(DATA PROVIDED)
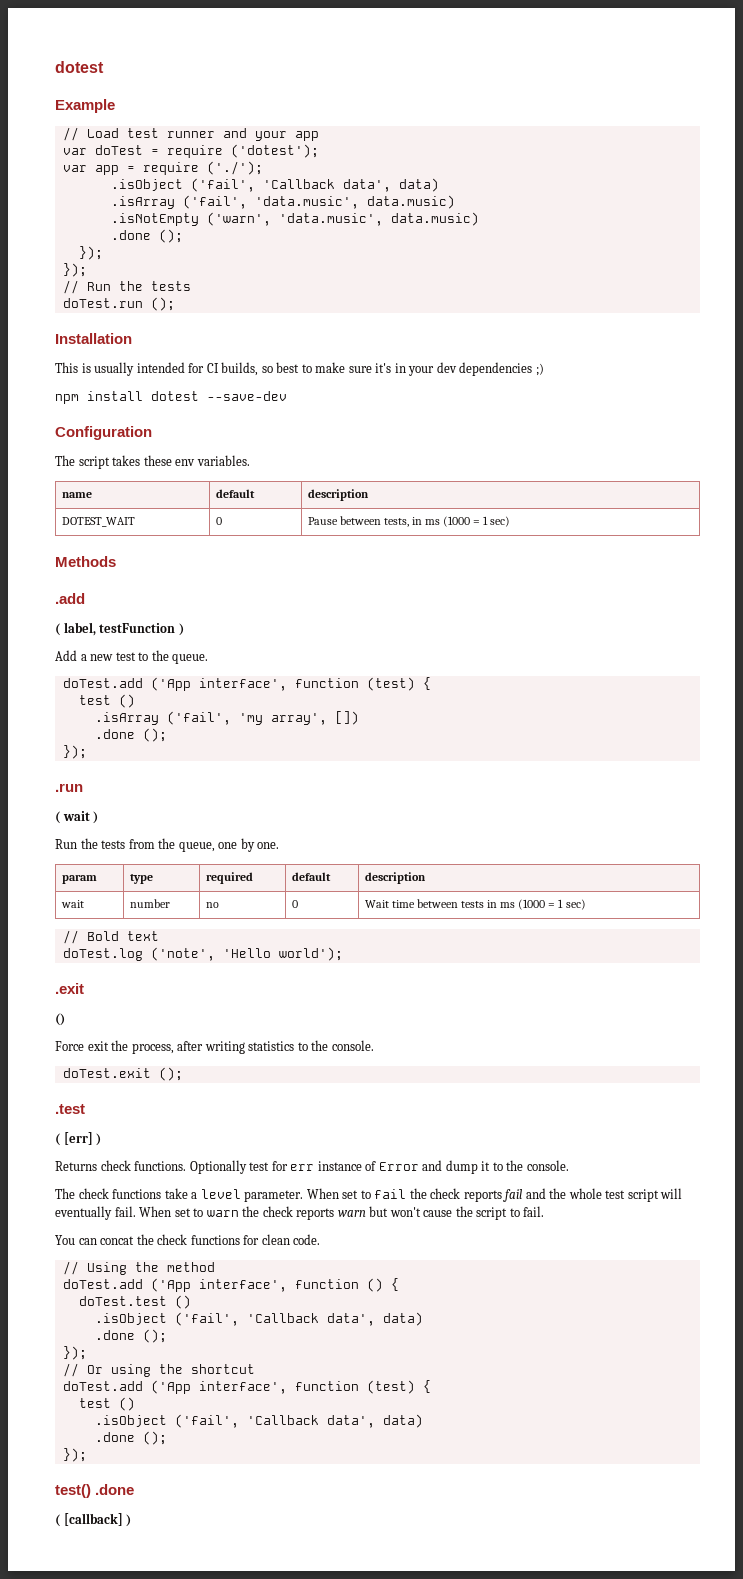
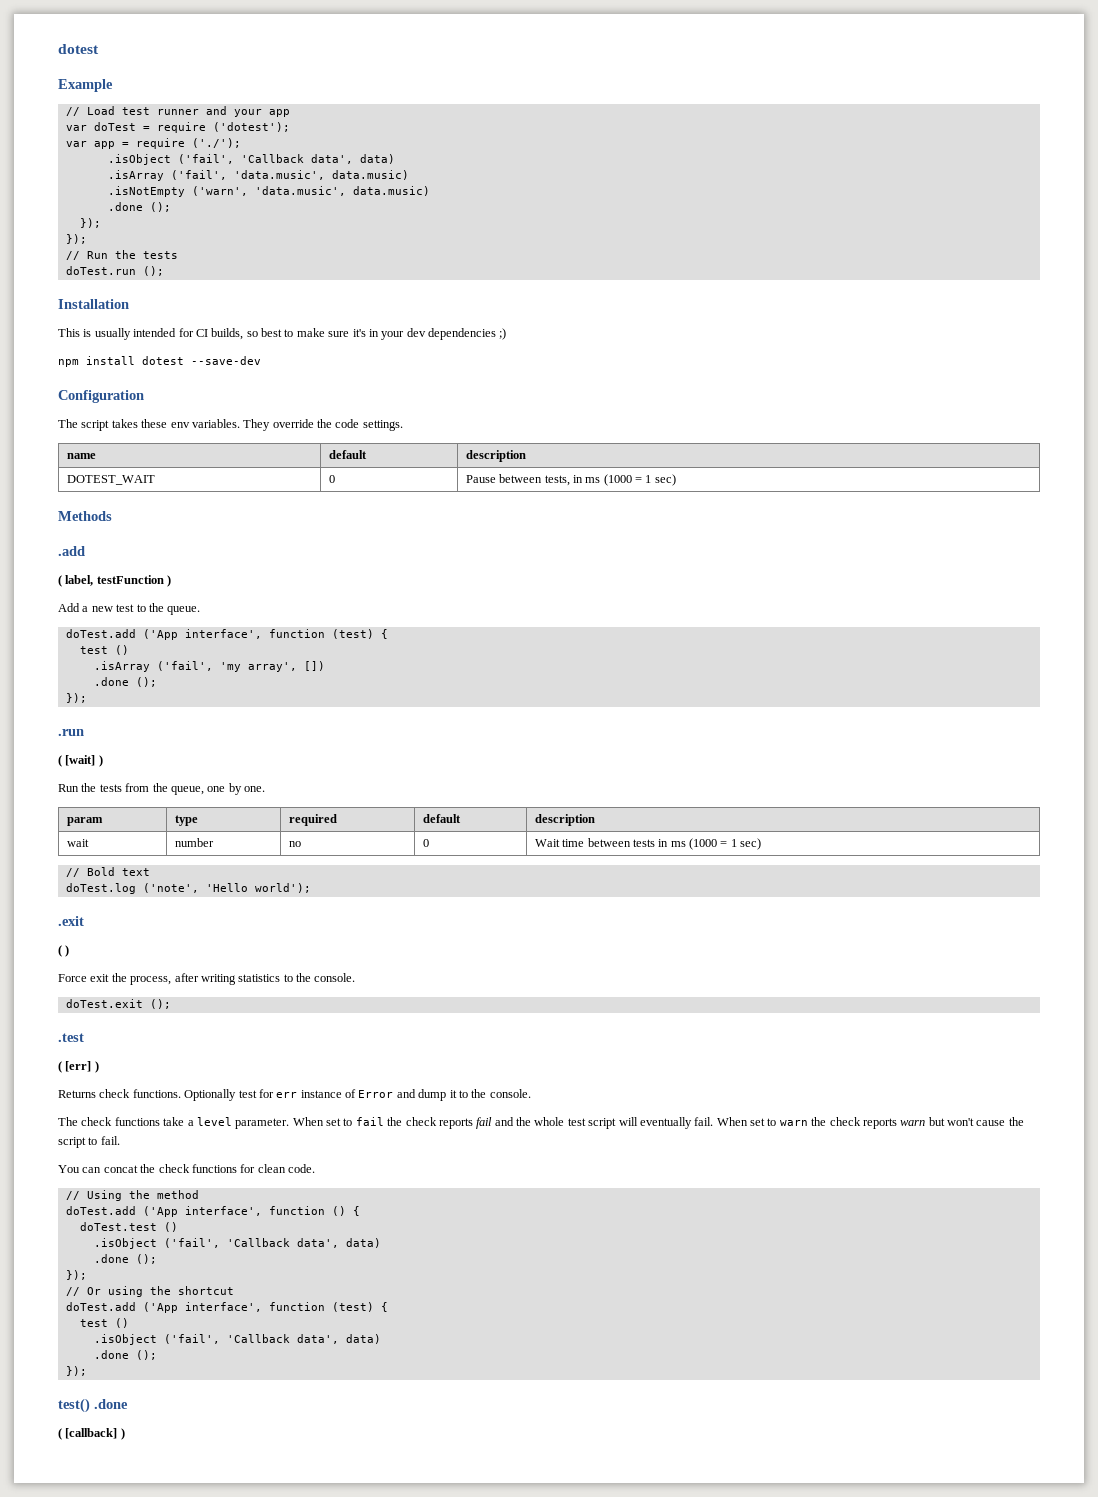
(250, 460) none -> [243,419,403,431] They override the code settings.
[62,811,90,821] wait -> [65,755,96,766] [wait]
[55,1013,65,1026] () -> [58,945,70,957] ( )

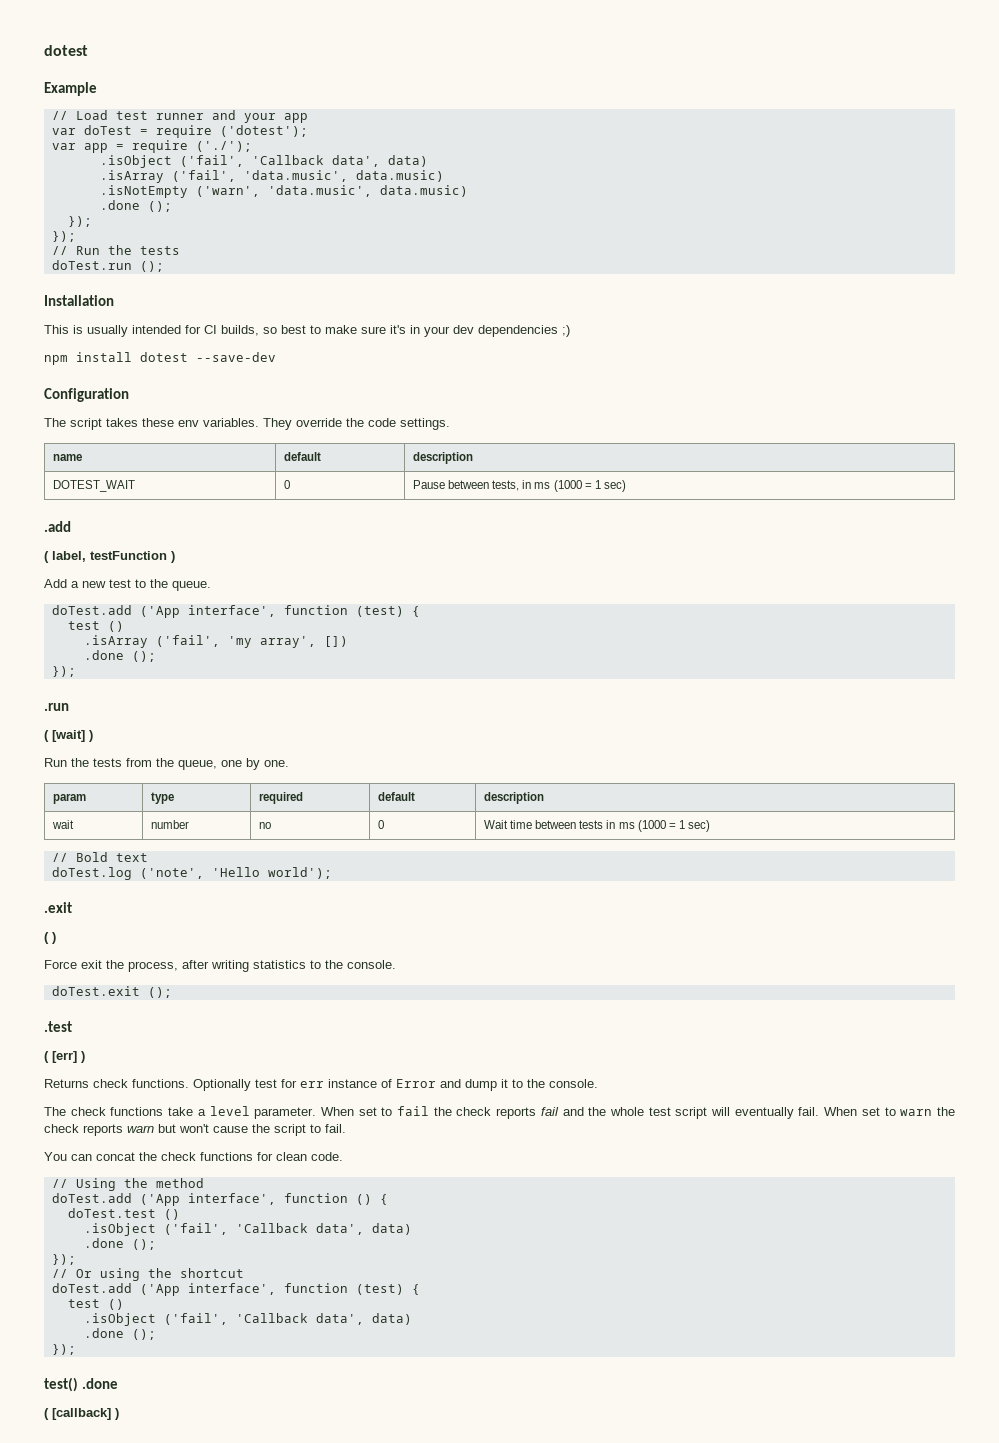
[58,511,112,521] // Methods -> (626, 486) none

* * *

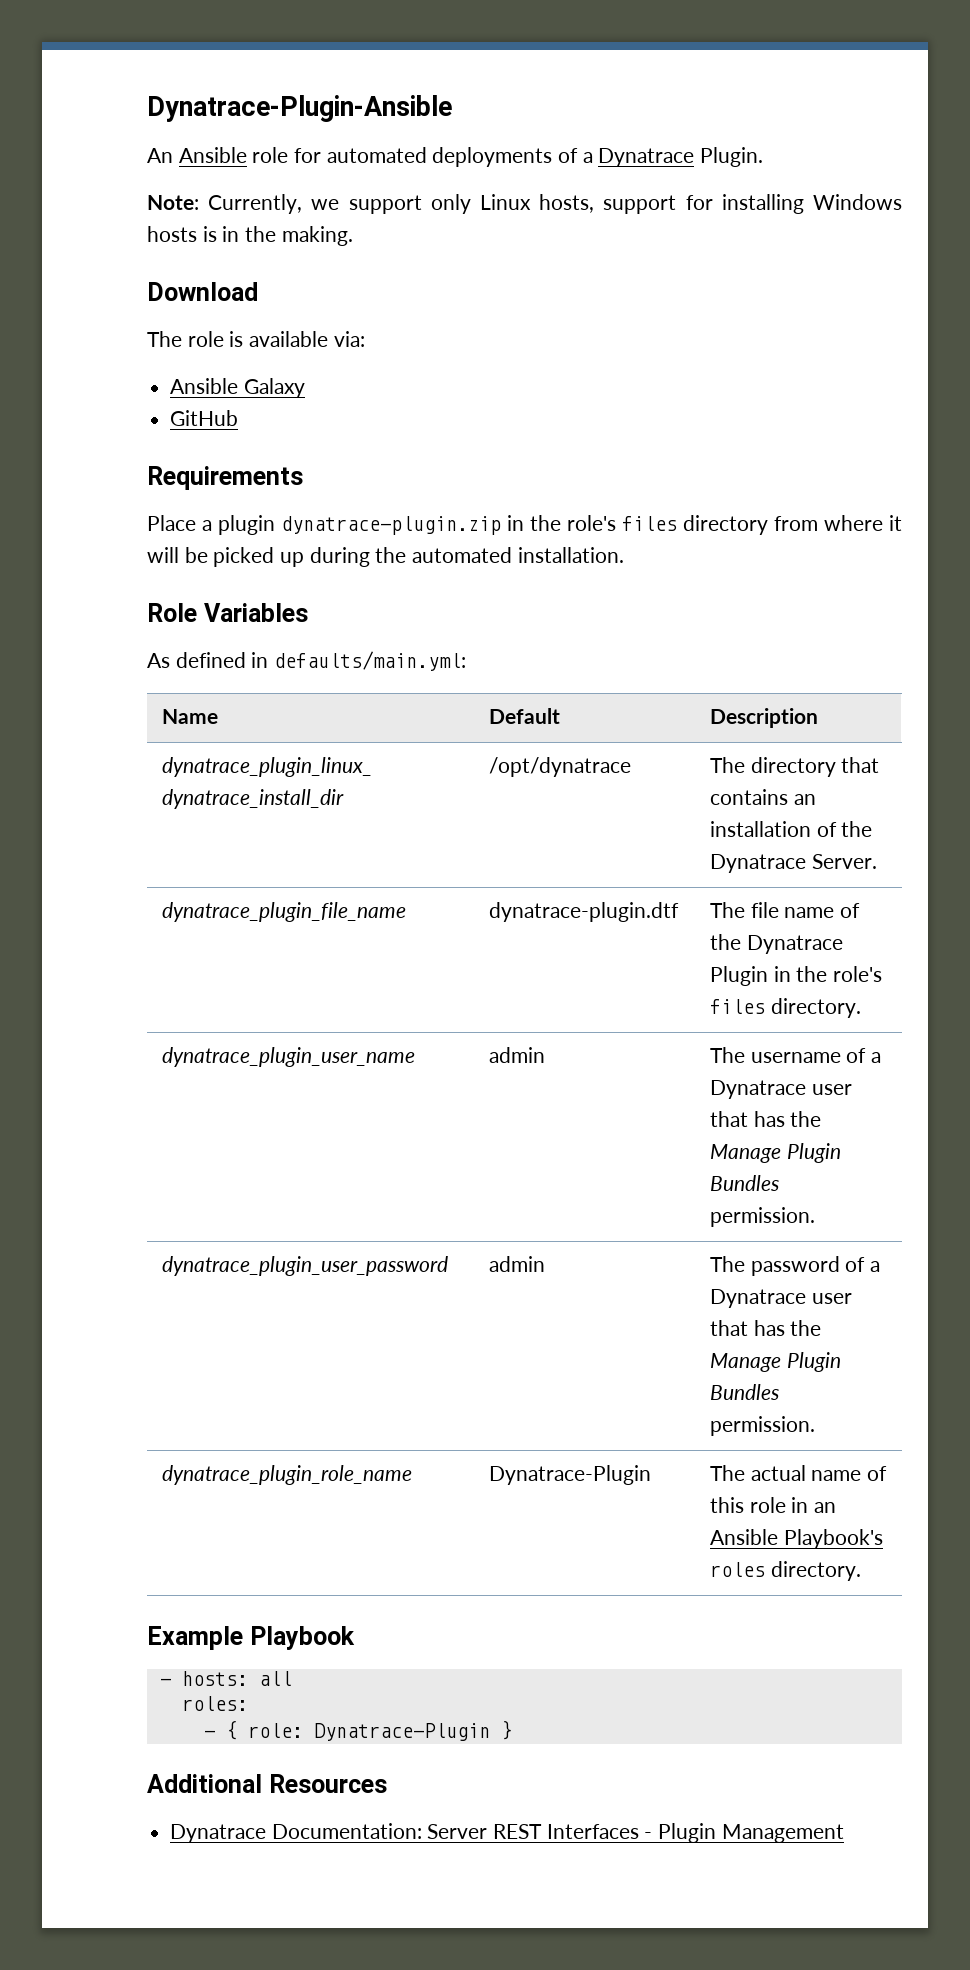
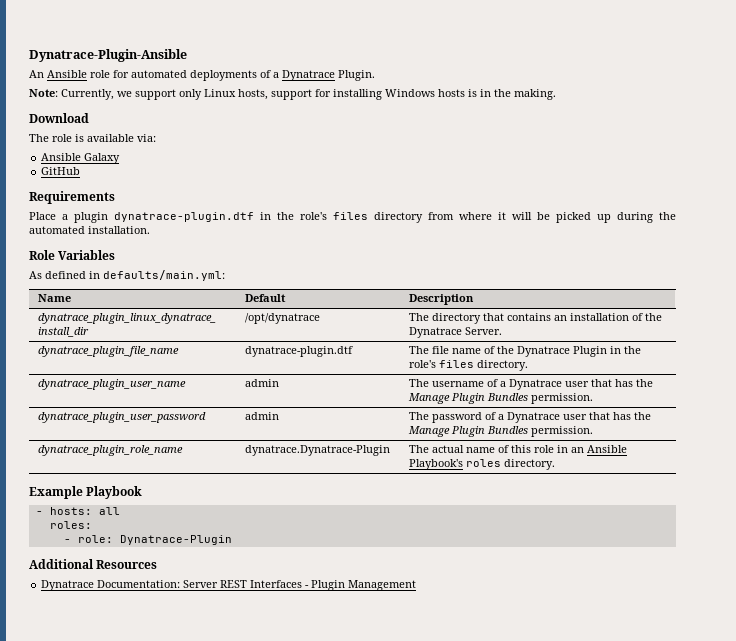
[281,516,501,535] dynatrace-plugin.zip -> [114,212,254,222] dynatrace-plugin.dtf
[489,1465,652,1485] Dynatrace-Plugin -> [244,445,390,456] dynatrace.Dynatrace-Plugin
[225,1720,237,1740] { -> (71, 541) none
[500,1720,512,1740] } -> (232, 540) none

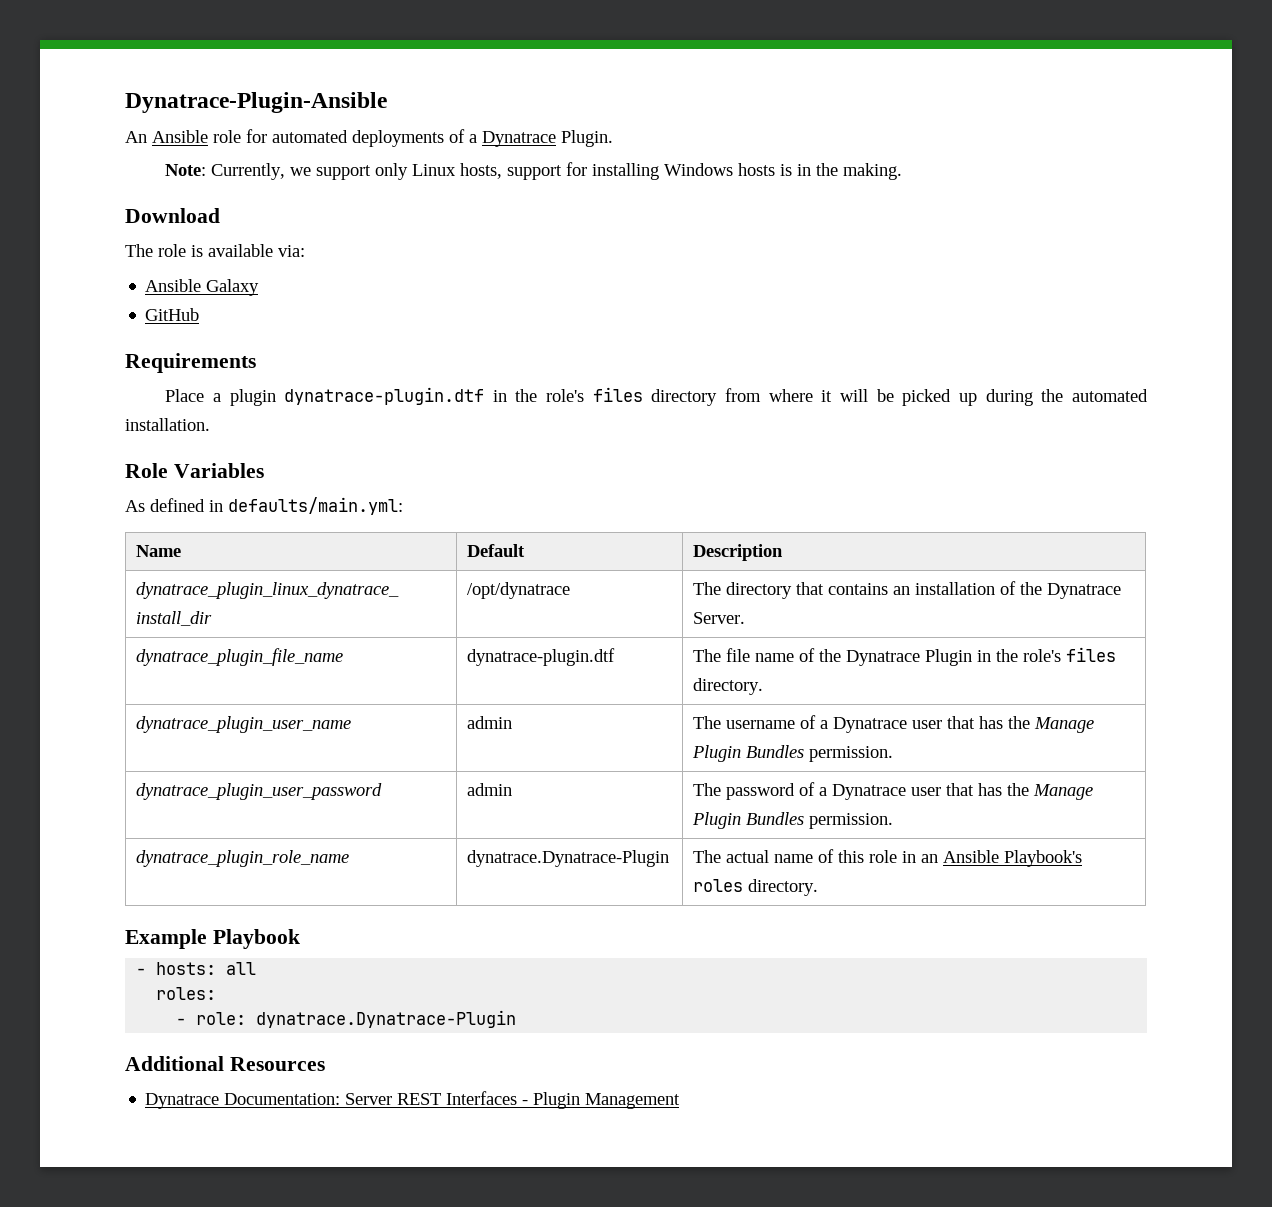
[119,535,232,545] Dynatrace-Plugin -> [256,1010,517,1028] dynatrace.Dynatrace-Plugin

(WHAT TO PRODUCE) The data above holds the lines to copy: start at the one with "(250, 460) none", stop at the one with "[58,511,112,521] // Methods", include both, copy them exactly without pictures, and copy nothing else.

(SOLUTION FOR THIS EXERCISE)
(250, 460) none -> [243,419,403,431] They override the code settings.
[62,811,90,821] wait -> [65,755,96,766] [wait]
[55,1013,65,1026] () -> [58,945,70,957] ( )

[58,511,112,521] // Methods -> (626, 486) none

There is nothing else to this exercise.